- _DATA SHOWN_
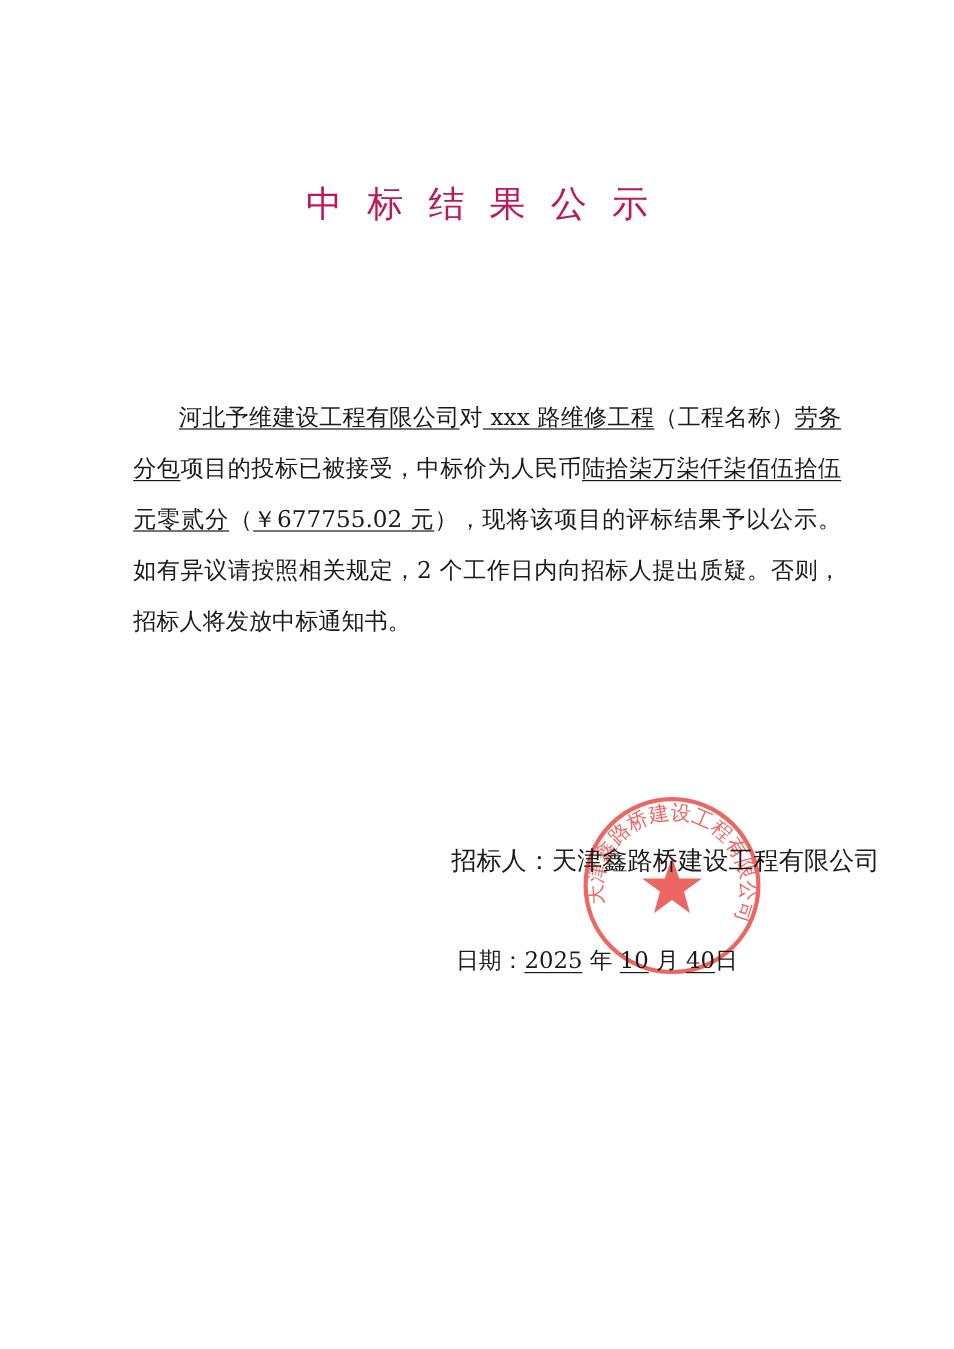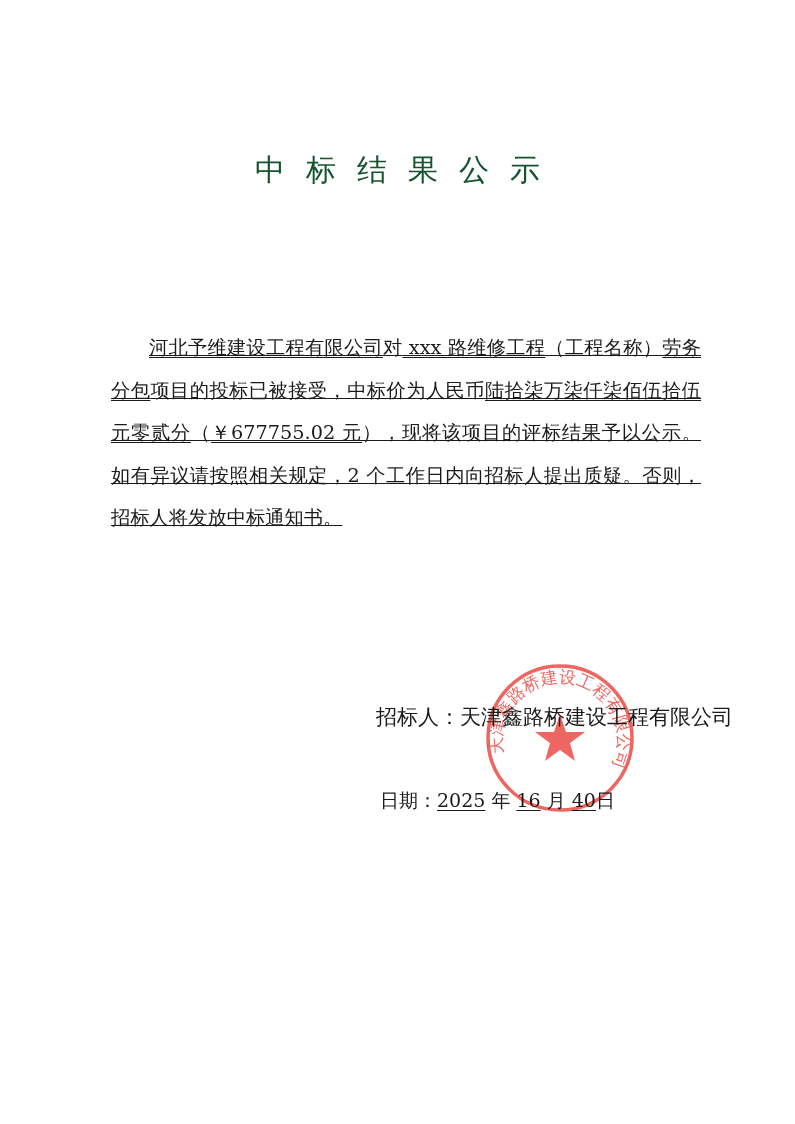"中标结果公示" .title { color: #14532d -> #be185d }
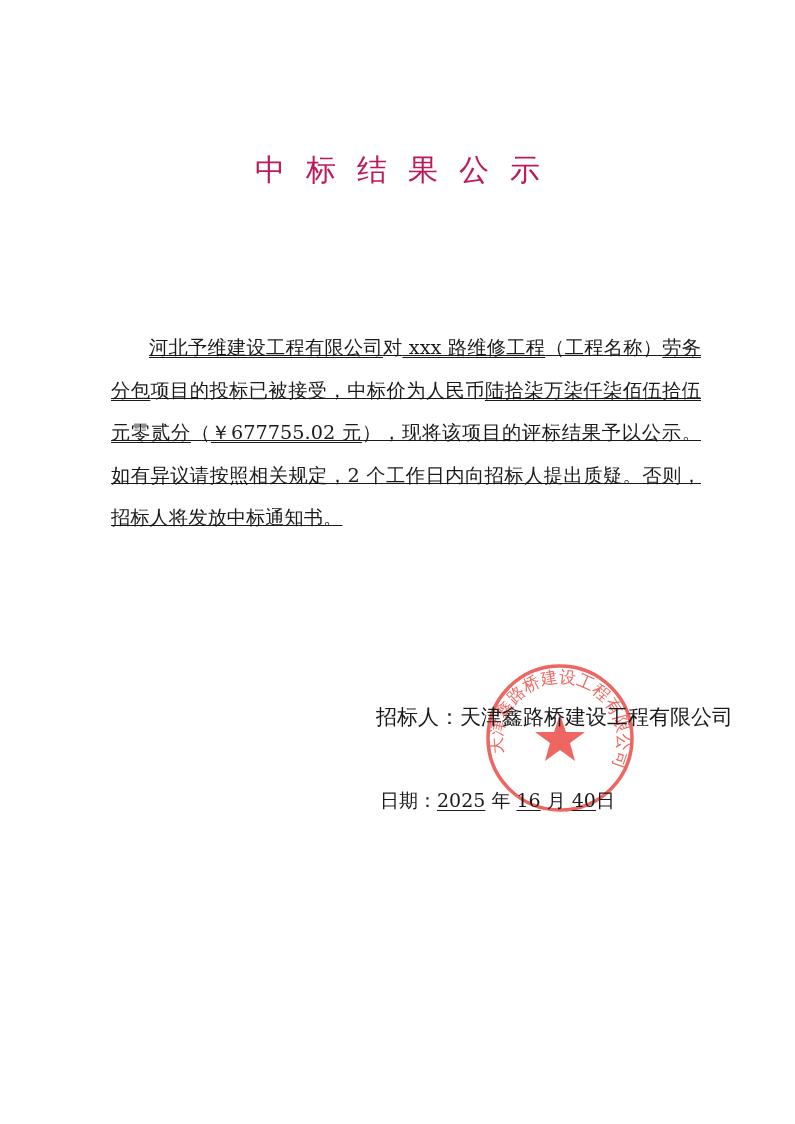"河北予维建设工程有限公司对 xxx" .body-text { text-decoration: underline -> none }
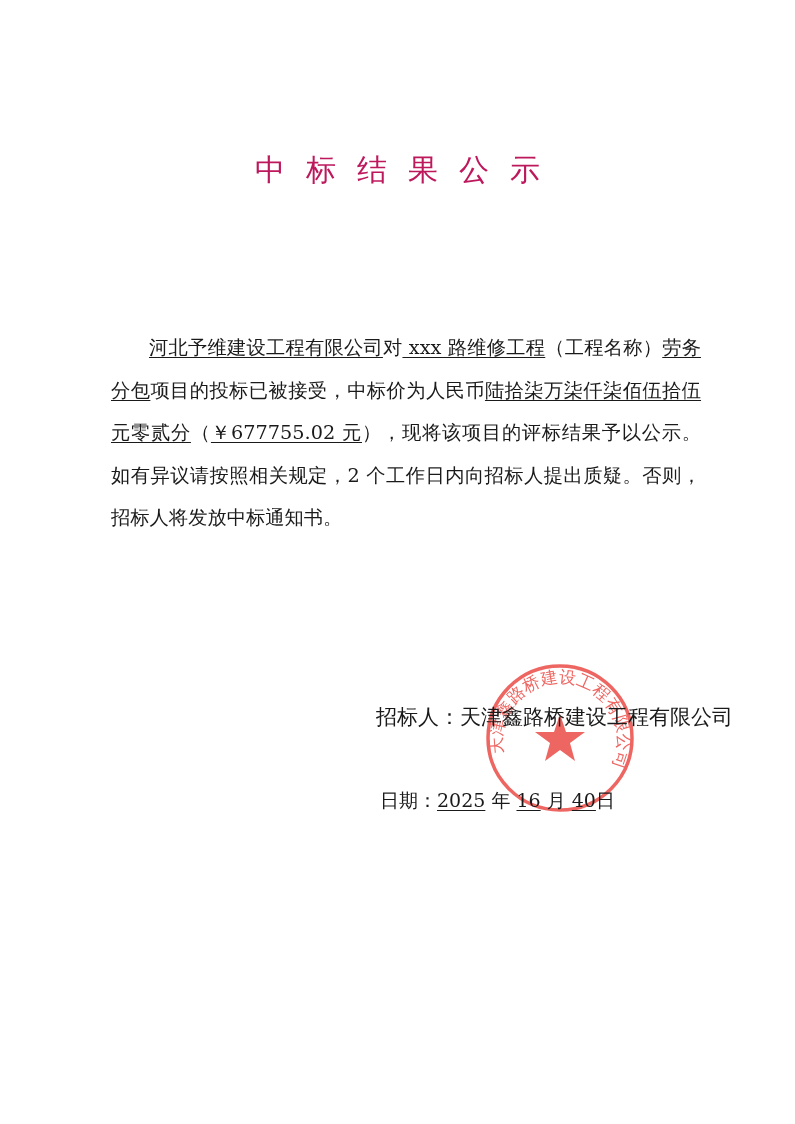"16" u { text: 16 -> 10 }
--
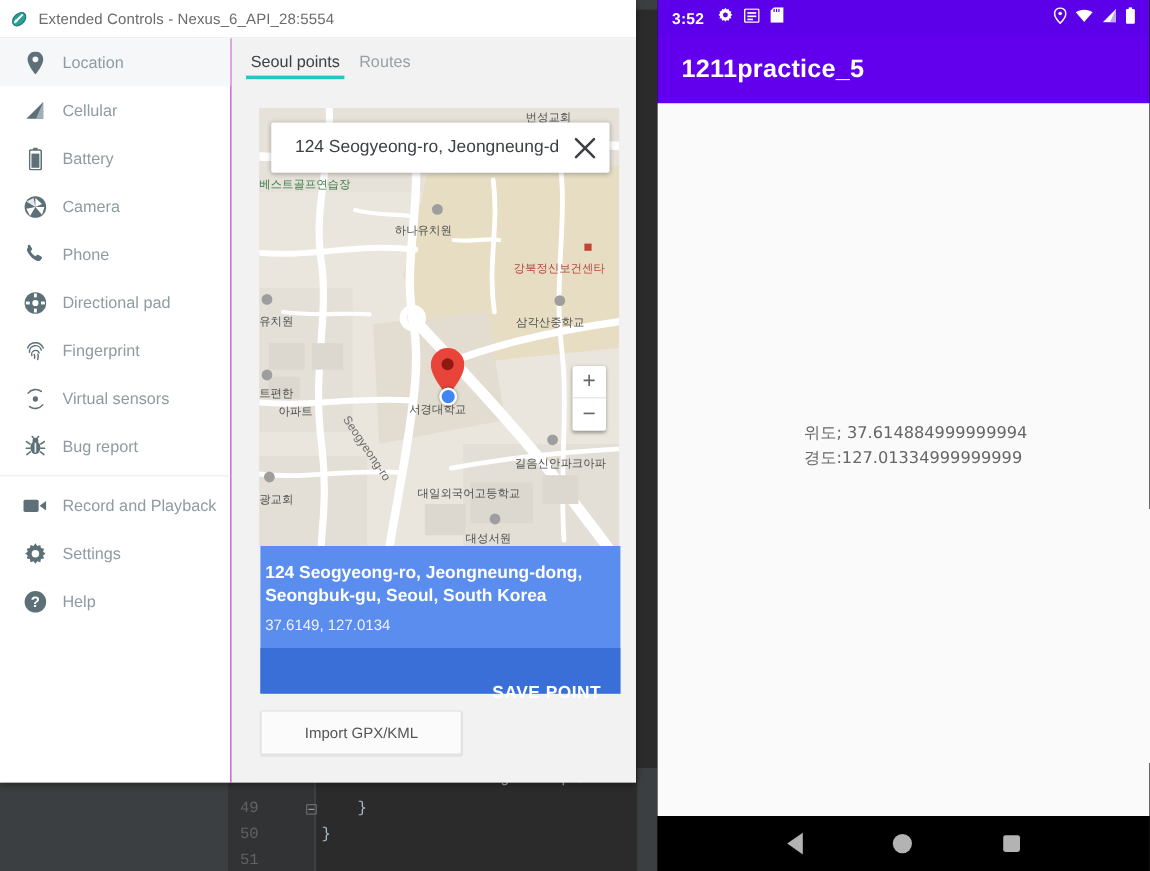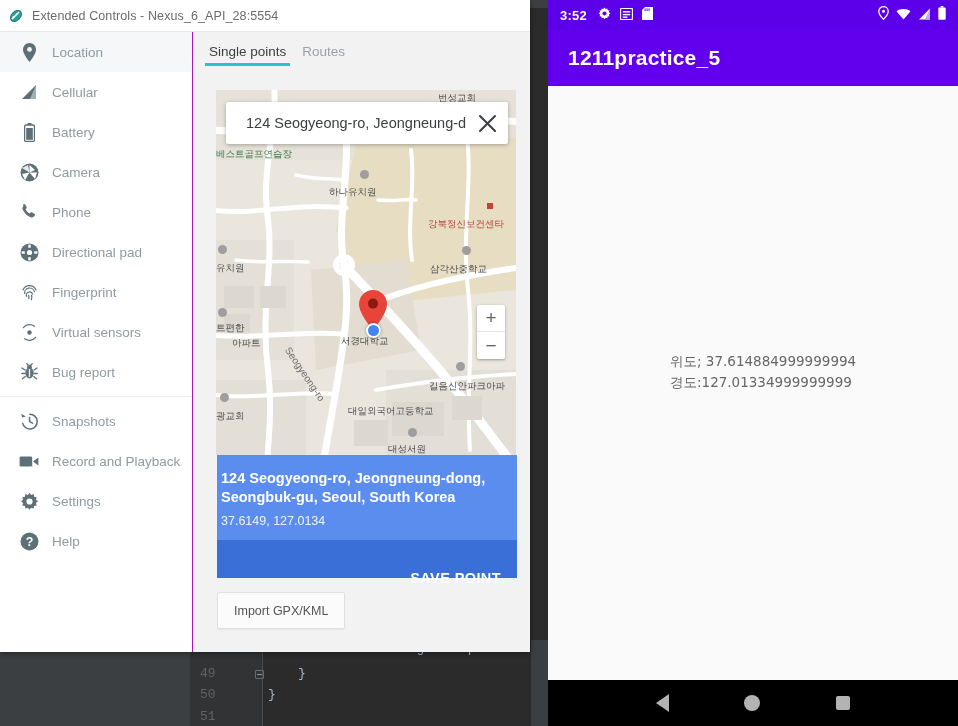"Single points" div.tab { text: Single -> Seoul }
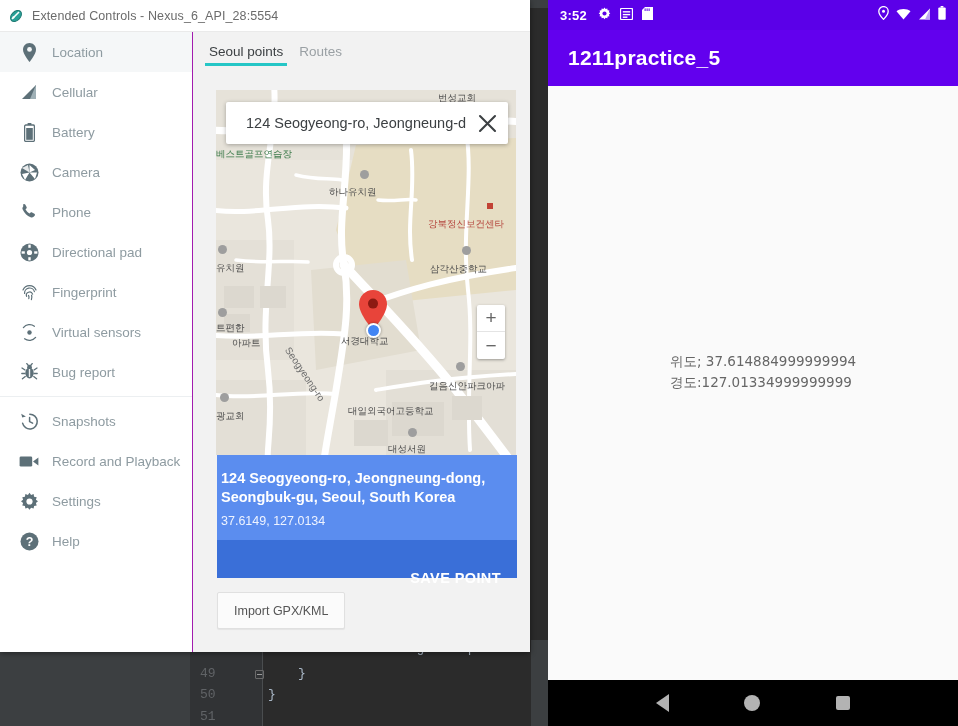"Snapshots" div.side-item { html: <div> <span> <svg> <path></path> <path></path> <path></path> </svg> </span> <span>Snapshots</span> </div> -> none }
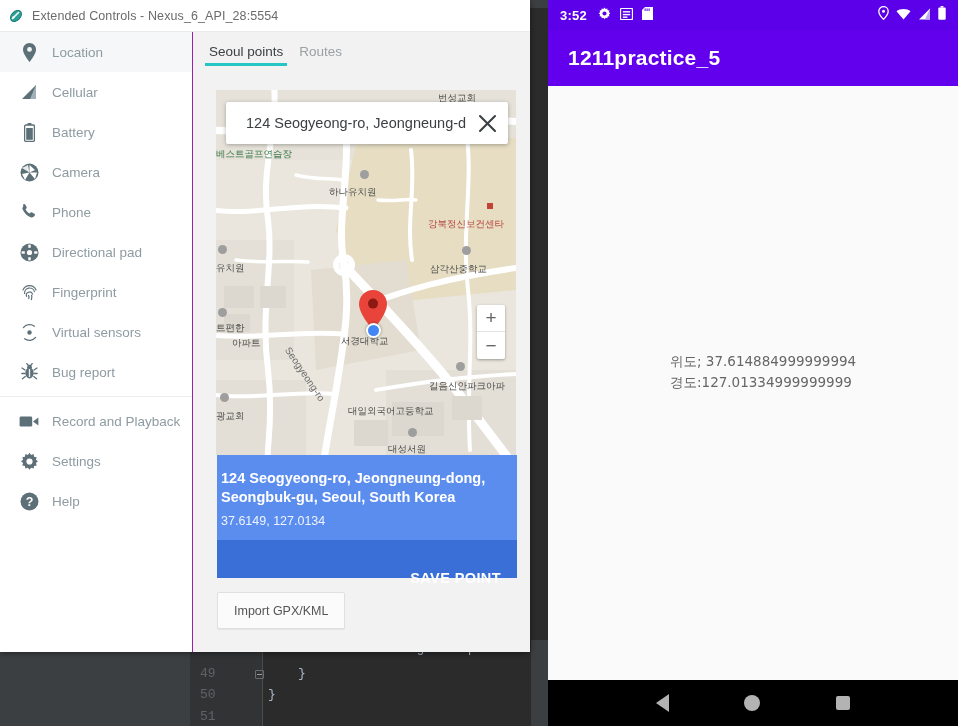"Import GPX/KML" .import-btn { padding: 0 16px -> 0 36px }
...
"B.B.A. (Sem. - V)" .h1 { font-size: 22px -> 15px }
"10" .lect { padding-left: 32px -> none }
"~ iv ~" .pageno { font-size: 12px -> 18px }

- _WHAT YOU NEED TO DO_
All that should be printed is the run of lines above from the one with "text: Single ->" through the one with "padding: 0 16px", both included, exactly as given, with pictures left out.

- _OUTPUT FOR THIS EXERCISE_
"Single points" div.tab { text: Single -> Seoul }
"Snapshots" div.side-item { html: <div> <span> <svg> <path></path> <path></path> <path></path> </svg> </span> <span>Snapshots</span> </div> -> none }
"Import GPX/KML" .import-btn { padding: 0 16px -> 0 36px }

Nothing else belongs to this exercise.